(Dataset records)
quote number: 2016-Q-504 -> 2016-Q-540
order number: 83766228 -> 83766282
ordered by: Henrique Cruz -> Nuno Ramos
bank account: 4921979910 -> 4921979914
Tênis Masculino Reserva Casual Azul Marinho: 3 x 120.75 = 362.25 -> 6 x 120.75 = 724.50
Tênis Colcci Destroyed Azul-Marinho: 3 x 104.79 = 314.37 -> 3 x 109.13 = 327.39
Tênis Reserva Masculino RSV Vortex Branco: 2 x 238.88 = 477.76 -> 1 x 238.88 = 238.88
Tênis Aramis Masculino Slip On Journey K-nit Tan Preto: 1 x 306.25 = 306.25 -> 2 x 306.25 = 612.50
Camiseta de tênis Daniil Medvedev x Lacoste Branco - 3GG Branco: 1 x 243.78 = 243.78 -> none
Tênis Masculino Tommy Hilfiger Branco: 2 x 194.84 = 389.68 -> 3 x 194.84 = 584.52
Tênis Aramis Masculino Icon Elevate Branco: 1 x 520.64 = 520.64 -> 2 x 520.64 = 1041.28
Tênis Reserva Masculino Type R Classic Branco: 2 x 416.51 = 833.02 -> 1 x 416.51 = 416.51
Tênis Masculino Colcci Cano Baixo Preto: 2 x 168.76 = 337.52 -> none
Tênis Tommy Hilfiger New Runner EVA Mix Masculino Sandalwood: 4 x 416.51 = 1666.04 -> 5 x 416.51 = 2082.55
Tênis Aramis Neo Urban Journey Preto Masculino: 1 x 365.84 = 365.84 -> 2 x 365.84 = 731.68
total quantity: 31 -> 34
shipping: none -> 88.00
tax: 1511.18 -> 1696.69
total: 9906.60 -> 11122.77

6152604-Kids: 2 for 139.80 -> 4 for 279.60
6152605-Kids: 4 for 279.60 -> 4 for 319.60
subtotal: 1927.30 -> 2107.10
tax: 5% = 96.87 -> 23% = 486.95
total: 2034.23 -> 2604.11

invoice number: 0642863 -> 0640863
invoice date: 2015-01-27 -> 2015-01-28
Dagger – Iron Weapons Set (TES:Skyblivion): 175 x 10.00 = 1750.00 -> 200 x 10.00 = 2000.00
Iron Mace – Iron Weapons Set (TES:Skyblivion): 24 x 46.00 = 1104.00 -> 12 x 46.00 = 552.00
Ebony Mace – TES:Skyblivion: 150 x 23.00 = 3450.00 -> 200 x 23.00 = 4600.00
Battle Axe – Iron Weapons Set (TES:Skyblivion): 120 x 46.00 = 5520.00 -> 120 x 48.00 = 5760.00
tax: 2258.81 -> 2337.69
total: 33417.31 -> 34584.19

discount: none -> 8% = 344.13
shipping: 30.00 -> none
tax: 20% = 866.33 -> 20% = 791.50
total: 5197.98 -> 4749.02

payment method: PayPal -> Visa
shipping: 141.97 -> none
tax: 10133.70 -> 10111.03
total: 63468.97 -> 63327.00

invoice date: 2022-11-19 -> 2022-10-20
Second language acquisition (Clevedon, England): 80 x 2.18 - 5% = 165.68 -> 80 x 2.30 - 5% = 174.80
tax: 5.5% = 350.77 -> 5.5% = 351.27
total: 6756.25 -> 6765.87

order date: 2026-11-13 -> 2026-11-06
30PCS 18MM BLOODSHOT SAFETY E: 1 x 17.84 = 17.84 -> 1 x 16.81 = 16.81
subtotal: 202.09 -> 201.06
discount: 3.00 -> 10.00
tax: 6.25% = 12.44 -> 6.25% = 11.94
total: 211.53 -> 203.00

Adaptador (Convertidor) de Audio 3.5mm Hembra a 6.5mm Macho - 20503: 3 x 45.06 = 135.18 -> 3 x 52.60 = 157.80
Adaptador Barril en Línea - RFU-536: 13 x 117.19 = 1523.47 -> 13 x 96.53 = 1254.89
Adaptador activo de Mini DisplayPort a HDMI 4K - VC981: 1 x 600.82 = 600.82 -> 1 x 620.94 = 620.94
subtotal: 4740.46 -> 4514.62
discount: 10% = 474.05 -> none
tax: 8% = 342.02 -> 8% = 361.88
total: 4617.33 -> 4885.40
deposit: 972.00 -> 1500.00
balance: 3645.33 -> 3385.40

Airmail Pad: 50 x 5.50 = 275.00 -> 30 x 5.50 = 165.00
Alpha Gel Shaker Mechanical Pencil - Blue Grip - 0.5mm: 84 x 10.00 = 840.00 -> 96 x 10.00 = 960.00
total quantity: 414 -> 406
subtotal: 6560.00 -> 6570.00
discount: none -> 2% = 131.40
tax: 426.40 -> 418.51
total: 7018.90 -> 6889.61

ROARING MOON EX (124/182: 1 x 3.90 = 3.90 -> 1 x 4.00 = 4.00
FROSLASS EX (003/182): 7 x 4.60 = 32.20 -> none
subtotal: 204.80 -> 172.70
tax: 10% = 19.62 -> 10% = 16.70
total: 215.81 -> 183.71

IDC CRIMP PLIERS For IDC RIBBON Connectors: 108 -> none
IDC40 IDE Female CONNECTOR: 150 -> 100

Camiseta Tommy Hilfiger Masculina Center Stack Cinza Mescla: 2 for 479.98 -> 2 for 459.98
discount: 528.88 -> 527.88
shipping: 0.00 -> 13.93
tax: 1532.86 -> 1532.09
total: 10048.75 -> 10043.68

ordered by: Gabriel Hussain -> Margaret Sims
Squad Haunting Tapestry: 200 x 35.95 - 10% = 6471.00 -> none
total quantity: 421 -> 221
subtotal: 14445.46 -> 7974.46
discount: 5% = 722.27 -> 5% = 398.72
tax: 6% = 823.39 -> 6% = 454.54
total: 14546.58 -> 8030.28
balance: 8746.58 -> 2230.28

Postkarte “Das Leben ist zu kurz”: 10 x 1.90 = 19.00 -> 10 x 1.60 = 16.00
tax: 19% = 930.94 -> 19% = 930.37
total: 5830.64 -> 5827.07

Task brief
Start at the first line of the entries and stop at the line that contains "Tênis Aramis Masculino Slip". Repeat every line in that span exactly, and nothing beyond it.

Answer box
quote number: 2016-Q-504 -> 2016-Q-540
order number: 83766228 -> 83766282
ordered by: Henrique Cruz -> Nuno Ramos
bank account: 4921979910 -> 4921979914
Tênis Masculino Reserva Casual Azul Marinho: 3 x 120.75 = 362.25 -> 6 x 120.75 = 724.50
Tênis Colcci Destroyed Azul-Marinho: 3 x 104.79 = 314.37 -> 3 x 109.13 = 327.39
Tênis Reserva Masculino RSV Vortex Branco: 2 x 238.88 = 477.76 -> 1 x 238.88 = 238.88
Tênis Aramis Masculino Slip On Journey K-nit Tan Preto: 1 x 306.25 = 306.25 -> 2 x 306.25 = 612.50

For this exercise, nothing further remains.